Carefully Danny glanced around, briefly even left Dani to make sure they were really alone, before settling in front of her with a deep breath. “You can tell him,” he eventually said and simply waited for the words to sink in. “If you want to, that is.”Dani’s eyes had grown big and still seemed to grow as she was gawping at him. “Are you sure?”
Quickly Danny nodded. He’d thought a lot about it and what could possibly be the best approach for the subject, but in the end there had only been one resolution to it all.

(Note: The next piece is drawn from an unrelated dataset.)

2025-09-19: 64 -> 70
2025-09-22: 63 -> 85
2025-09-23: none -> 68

And that was Dani herself. “He’s us.” Danny sighed. “He’s me, and because of that he’s you, but you don’t exist where he’s from, and unlike mom and dad we can’t brush him off, now I don’t think he’ll take kindly to finding out what you are and why, but,” Danny weighted the word, taking a moment to pause, “it should be up to you whether you want to tell him or not, and I trust that you will make the right call.”
Danny’s heart sank as he watched Dani’s expression crumple, before he realised that it was relief washing over her like a tsunami. With a quiet breath Dani attempted to hold her composure, and without thinking Danny pulled her into a hug again. “I’m sorry that it’s all I can give you,” he muttered, swallowing, and burying his face in her hair. Against it he felt Dani shake her head determinedly. “I know it’s not the same.”

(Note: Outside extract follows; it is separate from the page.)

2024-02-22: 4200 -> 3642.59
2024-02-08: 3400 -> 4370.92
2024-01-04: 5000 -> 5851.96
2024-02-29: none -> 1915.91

As troublesome as it was to talk with Vlad about Dani it allowed him an openness towards the subject that he had with no one else, except perhaps Dani herself, although it was different with her too.

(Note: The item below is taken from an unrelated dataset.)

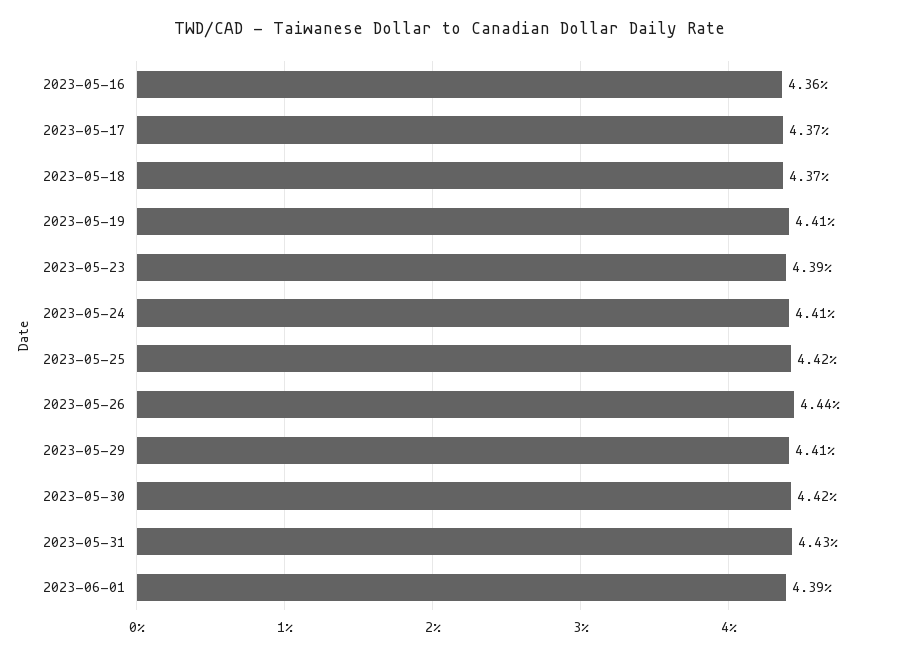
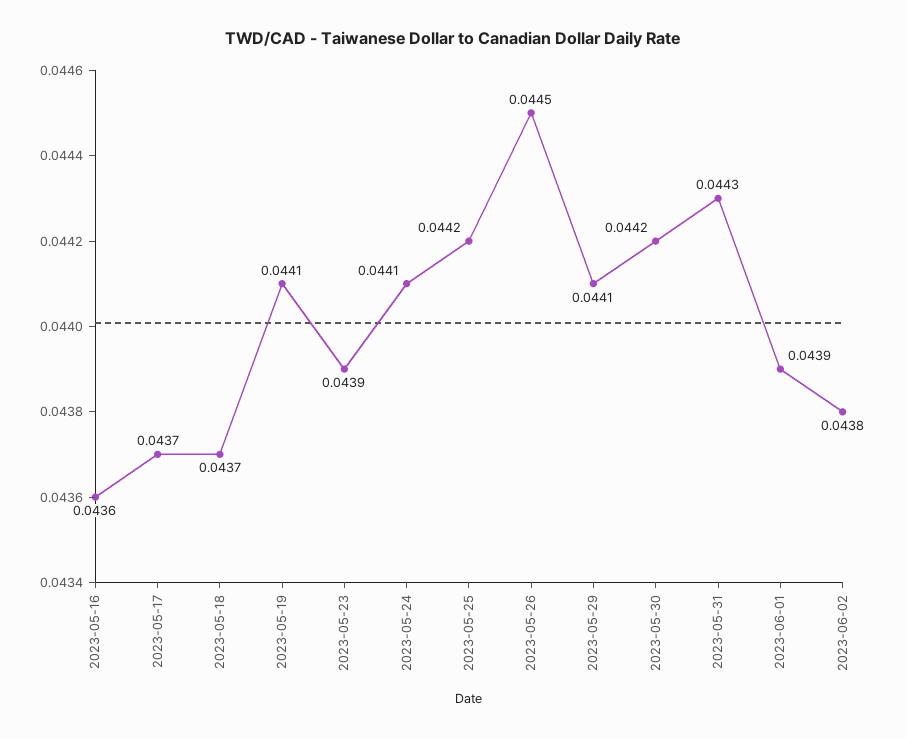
2023-05-26: 0.0444 -> 0.0445
2023-06-02: none -> 0.0438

Hugging her tight as he could Danny spun them around in the Ghost Zone’s aether and set Dani down with a brisk, but honestly happy laugh. “You’re the best one I could have asked for,” Danny said, and when he affectionately pulled her close again Dani playfully fought against it, until he pressed a kiss to her temple and let her go. “Vlad gets no say in this,” he ultimately declared with hands on his hips. “You’re both me, and well Dan’s also him, but I want no secrets like that between me, myself and I.”
Overwhelmed with emotion still Dani was engulfed by flames within seconds, but she smiled just as brightly. “He goes to see Jazz every day, right?” Danny nodded and she continued, “I wanna go see her once I’m not so prone any more to accidentally setting everything, including me, on fire… maybe… Dan could come too? I want to meet him first before I decide.”
With a smile Danny promised he would tell Jazz of her plans, feeling reluctant to leave Dani alone with her emotions right now. It wasn’t right, but he could tell that she didn’t want him to see the full force of what was breaking down on her. The only reason she wasn’t wiping her tears was because they evaporated almost instantly when Danny saw them in the corner of her eyes.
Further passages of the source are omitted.